# Problem description
Lines from the beginning of the data below through the one containing "justify-content: center ->" are to be printed exactly as they appear.

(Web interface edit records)
* * * *

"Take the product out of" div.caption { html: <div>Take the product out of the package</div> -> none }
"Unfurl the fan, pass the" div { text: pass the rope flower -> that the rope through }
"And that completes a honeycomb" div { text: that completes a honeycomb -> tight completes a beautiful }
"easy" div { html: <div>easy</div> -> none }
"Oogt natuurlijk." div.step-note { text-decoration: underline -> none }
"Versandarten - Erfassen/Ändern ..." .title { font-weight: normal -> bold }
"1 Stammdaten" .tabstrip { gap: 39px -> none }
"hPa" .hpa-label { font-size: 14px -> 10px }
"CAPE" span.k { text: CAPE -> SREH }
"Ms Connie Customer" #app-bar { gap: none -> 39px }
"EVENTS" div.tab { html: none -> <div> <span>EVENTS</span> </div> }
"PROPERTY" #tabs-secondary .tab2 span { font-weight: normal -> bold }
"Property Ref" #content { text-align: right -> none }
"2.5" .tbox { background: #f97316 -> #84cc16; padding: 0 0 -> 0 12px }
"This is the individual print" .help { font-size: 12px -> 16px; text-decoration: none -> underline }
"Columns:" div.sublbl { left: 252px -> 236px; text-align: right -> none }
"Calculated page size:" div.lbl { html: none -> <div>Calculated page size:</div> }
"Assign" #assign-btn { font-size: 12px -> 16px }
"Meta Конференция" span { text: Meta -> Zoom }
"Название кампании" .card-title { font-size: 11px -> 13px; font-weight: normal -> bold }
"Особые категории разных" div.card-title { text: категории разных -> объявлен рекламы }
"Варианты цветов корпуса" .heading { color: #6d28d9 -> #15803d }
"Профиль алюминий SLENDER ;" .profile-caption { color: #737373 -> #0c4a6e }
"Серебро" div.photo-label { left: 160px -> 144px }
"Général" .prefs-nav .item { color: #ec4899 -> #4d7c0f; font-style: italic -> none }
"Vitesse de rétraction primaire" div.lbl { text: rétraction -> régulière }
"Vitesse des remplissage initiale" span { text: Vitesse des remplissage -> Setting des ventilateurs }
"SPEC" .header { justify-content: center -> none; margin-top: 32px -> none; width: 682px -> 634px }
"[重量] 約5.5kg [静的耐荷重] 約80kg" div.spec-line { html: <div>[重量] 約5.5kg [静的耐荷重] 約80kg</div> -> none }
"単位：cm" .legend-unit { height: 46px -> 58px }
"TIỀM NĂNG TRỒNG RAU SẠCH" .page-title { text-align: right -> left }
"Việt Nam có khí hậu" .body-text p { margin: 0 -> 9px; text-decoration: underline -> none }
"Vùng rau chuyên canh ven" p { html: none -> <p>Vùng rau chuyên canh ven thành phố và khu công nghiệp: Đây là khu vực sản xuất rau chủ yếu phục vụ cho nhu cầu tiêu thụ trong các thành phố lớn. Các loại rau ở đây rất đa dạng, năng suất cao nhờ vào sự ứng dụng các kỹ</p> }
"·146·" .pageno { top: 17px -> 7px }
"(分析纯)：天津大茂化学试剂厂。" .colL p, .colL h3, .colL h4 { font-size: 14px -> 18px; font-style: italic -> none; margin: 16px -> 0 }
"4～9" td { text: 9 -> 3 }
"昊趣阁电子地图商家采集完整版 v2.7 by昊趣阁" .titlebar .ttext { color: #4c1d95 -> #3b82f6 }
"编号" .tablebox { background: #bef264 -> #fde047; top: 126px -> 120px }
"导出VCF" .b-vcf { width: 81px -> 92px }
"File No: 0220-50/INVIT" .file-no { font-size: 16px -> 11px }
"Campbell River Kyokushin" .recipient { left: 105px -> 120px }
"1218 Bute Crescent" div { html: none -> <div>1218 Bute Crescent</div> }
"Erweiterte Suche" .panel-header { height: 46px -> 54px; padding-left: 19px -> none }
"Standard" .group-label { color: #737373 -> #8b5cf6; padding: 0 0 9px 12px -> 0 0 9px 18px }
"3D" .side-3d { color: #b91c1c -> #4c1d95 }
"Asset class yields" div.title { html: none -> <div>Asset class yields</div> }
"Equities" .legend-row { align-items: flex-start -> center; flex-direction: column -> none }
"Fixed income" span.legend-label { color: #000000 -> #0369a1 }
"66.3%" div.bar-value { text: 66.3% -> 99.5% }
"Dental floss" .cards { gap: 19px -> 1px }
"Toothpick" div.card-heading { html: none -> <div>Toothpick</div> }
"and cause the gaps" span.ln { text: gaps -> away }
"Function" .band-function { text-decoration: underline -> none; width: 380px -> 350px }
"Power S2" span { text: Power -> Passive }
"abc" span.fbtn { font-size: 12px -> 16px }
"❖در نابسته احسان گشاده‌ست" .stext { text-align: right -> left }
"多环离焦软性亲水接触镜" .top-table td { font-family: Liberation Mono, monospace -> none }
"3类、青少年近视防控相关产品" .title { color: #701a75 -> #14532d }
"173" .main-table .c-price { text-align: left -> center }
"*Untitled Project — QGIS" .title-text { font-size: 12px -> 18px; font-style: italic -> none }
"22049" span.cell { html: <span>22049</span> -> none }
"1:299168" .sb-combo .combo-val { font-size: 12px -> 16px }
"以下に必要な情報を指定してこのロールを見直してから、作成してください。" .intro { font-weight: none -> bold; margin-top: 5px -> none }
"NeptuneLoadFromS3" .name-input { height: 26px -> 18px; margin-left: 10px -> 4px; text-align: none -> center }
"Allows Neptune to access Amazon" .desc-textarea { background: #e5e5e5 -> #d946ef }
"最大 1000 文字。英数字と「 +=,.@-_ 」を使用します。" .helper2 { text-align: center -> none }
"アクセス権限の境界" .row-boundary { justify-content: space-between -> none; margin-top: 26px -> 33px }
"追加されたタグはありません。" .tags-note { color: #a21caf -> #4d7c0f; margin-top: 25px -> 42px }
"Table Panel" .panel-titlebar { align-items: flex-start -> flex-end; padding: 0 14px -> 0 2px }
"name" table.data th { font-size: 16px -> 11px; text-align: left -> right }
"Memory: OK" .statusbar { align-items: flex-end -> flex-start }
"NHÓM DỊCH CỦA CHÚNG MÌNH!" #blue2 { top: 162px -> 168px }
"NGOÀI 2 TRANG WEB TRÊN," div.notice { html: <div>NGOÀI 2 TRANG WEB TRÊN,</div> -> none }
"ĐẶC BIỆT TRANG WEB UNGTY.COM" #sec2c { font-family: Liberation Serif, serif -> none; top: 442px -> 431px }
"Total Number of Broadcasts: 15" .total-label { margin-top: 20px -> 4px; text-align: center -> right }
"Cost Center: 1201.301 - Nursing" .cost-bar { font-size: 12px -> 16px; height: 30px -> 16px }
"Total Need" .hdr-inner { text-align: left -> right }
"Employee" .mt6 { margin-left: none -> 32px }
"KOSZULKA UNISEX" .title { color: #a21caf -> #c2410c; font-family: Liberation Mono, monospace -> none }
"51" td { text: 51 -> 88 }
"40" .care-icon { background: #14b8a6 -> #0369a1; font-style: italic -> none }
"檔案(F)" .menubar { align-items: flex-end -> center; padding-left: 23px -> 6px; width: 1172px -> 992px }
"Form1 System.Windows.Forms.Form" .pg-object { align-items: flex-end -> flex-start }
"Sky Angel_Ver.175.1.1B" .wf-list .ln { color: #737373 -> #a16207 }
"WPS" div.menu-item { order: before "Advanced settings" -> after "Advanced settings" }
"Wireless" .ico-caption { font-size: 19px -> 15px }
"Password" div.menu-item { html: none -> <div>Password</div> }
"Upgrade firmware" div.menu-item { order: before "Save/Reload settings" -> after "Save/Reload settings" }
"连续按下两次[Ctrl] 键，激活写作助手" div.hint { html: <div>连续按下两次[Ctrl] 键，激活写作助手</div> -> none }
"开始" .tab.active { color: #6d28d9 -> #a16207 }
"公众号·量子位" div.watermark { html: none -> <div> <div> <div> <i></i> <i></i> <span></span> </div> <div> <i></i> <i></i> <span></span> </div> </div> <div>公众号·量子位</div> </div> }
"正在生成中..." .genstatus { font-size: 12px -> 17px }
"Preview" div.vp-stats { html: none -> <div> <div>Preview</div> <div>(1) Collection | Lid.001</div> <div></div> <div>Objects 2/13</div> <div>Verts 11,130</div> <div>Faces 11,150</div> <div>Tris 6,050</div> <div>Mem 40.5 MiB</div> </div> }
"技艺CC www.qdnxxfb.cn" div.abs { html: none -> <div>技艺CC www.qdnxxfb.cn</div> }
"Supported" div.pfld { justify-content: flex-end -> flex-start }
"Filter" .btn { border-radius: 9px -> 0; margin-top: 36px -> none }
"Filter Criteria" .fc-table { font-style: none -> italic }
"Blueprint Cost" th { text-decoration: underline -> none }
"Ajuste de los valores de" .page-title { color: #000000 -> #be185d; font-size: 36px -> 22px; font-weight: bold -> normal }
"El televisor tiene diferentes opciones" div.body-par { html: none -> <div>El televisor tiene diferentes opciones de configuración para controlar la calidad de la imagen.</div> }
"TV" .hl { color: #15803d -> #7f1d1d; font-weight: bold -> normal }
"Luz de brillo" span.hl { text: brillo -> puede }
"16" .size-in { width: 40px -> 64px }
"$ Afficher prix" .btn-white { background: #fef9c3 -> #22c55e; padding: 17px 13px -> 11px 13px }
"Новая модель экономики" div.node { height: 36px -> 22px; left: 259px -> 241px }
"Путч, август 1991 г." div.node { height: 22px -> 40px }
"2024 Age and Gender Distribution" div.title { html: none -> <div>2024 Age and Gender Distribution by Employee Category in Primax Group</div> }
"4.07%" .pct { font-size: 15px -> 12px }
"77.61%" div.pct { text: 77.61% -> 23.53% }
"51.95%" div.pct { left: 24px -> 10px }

* * * *

# Reply to the exercise
"Take the product out of" div.caption { html: <div>Take the product out of the package</div> -> none }
"Unfurl the fan, pass the" div { text: pass the rope flower -> that the rope through }
"And that completes a honeycomb" div { text: that completes a honeycomb -> tight completes a beautiful }
"easy" div { html: <div>easy</div> -> none }
"Oogt natuurlijk." div.step-note { text-decoration: underline -> none }
"Versandarten - Erfassen/Ändern ..." .title { font-weight: normal -> bold }
"1 Stammdaten" .tabstrip { gap: 39px -> none }
"hPa" .hpa-label { font-size: 14px -> 10px }
"CAPE" span.k { text: CAPE -> SREH }
"Ms Connie Customer" #app-bar { gap: none -> 39px }
"EVENTS" div.tab { html: none -> <div> <span>EVENTS</span> </div> }
"PROPERTY" #tabs-secondary .tab2 span { font-weight: normal -> bold }
"Property Ref" #content { text-align: right -> none }
"2.5" .tbox { background: #f97316 -> #84cc16; padding: 0 0 -> 0 12px }
"This is the individual print" .help { font-size: 12px -> 16px; text-decoration: none -> underline }
"Columns:" div.sublbl { left: 252px -> 236px; text-align: right -> none }
"Calculated page size:" div.lbl { html: none -> <div>Calculated page size:</div> }
"Assign" #assign-btn { font-size: 12px -> 16px }
"Meta Конференция" span { text: Meta -> Zoom }
"Название кампании" .card-title { font-size: 11px -> 13px; font-weight: normal -> bold }
"Особые категории разных" div.card-title { text: категории разных -> объявлен рекламы }
"Варианты цветов корпуса" .heading { color: #6d28d9 -> #15803d }
"Профиль алюминий SLENDER ;" .profile-caption { color: #737373 -> #0c4a6e }
"Серебро" div.photo-label { left: 160px -> 144px }
"Général" .prefs-nav .item { color: #ec4899 -> #4d7c0f; font-style: italic -> none }
"Vitesse de rétraction primaire" div.lbl { text: rétraction -> régulière }
"Vitesse des remplissage initiale" span { text: Vitesse des remplissage -> Setting des ventilateurs }
"SPEC" .header { justify-content: center -> none; margin-top: 32px -> none; width: 682px -> 634px }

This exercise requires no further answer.